With that money, the county would begin a project this summer to construct a new pipe along the only public access point to the lake: the boat launch. That pipe would bypass the collapsed section that runs through private property and connect to the remainder of the old pipe. The county would own and operate the new outlet of the lake.
“Surface water management utility charges are used to improve drainage and water quality for everyone,” Will Hall, director of the county’s Surface Water Management division, said. “When a specific group of people want a higher level of service, we want to help them. To be fair to everybody, property owners around the lake who get a special benefit are being asked to share in the cost.”
Hall said lakefront property owners are being asked to share the cost because they are the only people who stand to benefit from improved drainage.
“The problem is entirely caused by a private pipe installed 50 years ago to artificially lower lake levels to the benefit of lakefront property owners,” he said. “The only people who serve to benefit from this project are those 95 property owners.”
Many residents around the lake, which is located just south of Mukilteo, contend that increased, county-permitted housing development within the lake’s broader watershed has contributed to increased stormwater runoff, meaning those property owners should also bear some of the cost of constructing a new pipe.
“Of course we would pay whatever it takes to take care of this, but they’re asking 95 homes on the lake when the entire watershed should be paying,” lakefront homeowner Debbie Bly-Olsen said. “Other houses are contributing water into this lake, too. We’re caught in the middle.”
Bly-Olsen and her husband, Ryan, said they did not realize when they moved into their home on the east side of the lake that the water would eventually overtake their yard and surround three sides of their home. If it weren’t for a knee-high wall built by the previous owners and several sump pumps, their ground-floor living space would be flooded.
“We’ve just been watching the water come up and up and up,” she said. “From our third floor, it looks like we have a houseboat on Lake Union. I think we could give The Edgewater in Seattle a run for their money.”
Compared to the total number of homes within the watershed, Hall said “very few” new homes have been built in recent years.
“To some extent, new construction can affect the amount and rate of runoff,” he said. “But the problem today is not the amount of runoff going into the lake. The problem today is that the lake is not draining. The fix is to improve drainage.”
Fussell, 59, said he’s the third generation of his family to live in his lakefront home on the southwest side of the lake, and he understands that lake levels will fluctuate naturally.
“When I was growing up, the water came up pretty high sometimes,” he said. “They built the pipe, and it got more efficient. Still, lakes do rise and fall. If you are a lakeside homeowner, you have to recognize that’s part of the package.”

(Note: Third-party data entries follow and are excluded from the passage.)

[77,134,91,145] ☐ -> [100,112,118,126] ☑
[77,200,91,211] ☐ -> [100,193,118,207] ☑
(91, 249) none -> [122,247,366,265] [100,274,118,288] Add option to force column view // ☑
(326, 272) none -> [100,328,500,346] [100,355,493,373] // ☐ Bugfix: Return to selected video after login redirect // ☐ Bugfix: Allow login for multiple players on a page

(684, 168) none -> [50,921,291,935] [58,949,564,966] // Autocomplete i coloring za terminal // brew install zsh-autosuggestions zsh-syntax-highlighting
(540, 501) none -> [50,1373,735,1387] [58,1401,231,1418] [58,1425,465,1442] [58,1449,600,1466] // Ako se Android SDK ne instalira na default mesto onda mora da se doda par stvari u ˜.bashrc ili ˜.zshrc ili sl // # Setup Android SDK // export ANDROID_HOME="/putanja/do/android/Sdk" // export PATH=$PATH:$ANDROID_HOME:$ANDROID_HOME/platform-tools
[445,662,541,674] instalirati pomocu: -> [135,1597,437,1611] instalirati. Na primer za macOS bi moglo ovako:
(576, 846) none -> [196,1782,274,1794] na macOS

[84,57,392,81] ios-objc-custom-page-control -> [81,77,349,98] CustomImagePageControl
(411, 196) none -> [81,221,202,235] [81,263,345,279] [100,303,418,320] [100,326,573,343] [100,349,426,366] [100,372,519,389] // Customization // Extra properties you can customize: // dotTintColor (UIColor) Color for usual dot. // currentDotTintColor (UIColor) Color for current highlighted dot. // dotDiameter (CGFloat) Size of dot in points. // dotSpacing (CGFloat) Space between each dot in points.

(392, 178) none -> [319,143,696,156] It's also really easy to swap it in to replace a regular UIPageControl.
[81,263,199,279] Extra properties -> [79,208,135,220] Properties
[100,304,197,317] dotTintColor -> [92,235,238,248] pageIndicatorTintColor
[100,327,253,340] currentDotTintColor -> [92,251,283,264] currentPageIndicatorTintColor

In April, the county held a public meeting to gauge the community’s willingness to pay extra in fees to cover part of the cost of building a new pipe. This month, the county mailed a survey to lakefront property owners asking whether they would prefer to do nothing, pay for the whole project privately or share the cost with the county.
Fussell said he’s confident most affected property owners will agree to share the cost, which will allow the county to move forward with plans to begin construction this summer.
“The new plan is certainly an improvement,” he said. “The cost to our lakeside members is also lower than what was first mentioned to us in last year’s meeting. Our members will be glad to hear this, and I expect that they will favor this approach rather than any of the other alternatives.”